Dataset excerpts
---------------

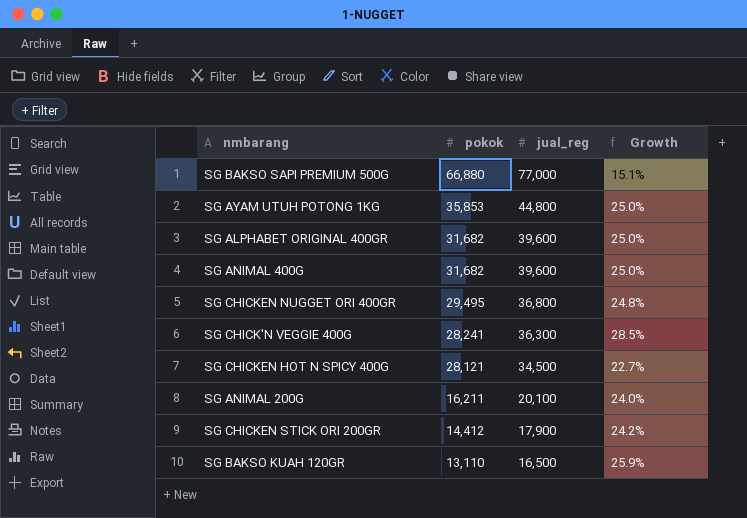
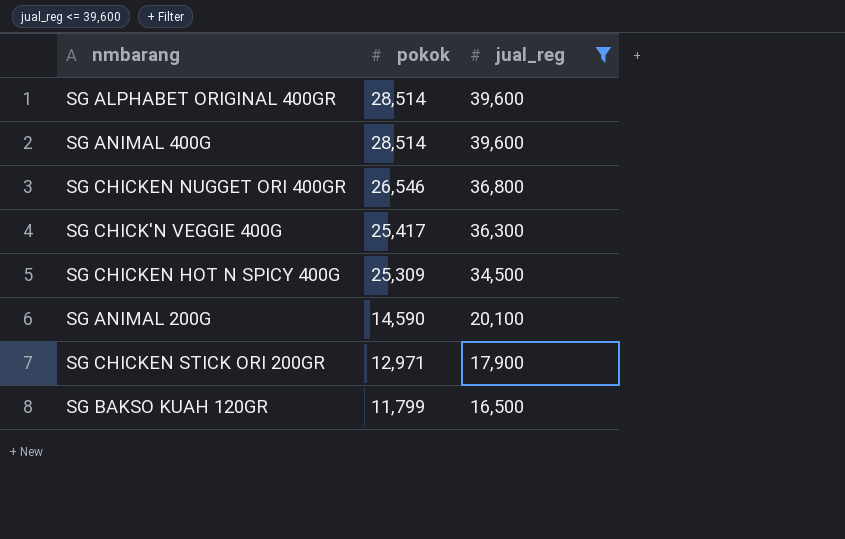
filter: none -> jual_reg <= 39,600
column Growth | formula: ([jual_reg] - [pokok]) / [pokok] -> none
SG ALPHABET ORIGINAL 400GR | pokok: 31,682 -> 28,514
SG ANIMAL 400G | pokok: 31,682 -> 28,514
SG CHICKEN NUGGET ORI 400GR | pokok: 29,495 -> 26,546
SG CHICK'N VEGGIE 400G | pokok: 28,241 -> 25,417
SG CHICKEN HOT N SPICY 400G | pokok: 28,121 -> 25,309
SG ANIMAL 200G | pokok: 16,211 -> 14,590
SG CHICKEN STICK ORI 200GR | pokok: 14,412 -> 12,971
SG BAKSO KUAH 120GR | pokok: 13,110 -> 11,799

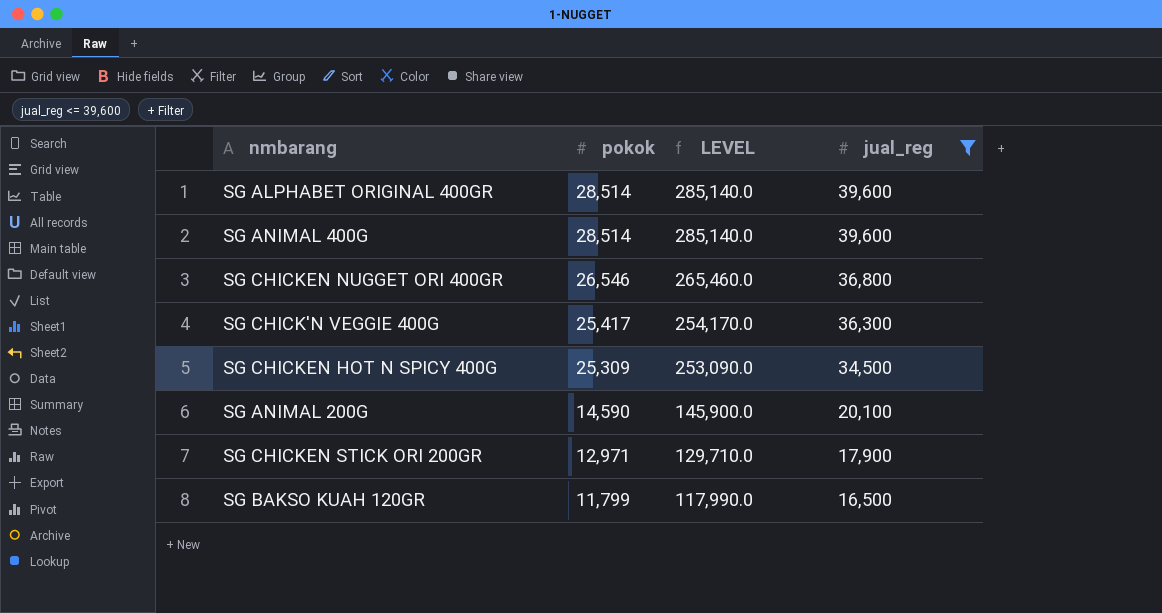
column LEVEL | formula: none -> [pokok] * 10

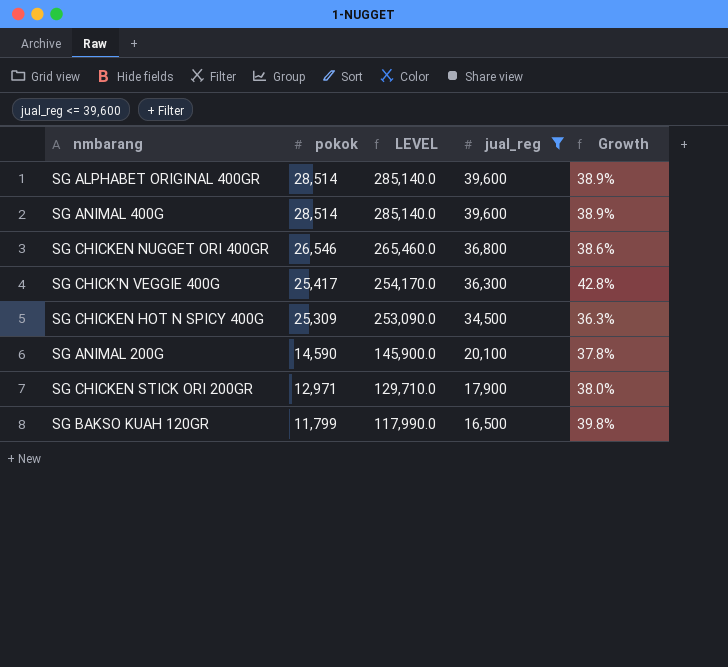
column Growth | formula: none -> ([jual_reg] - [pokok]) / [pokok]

---------------

Task:
Determine the number of lines in the data above that contain the word "ANIMAL", and provide only that figure.

Exercise result:
2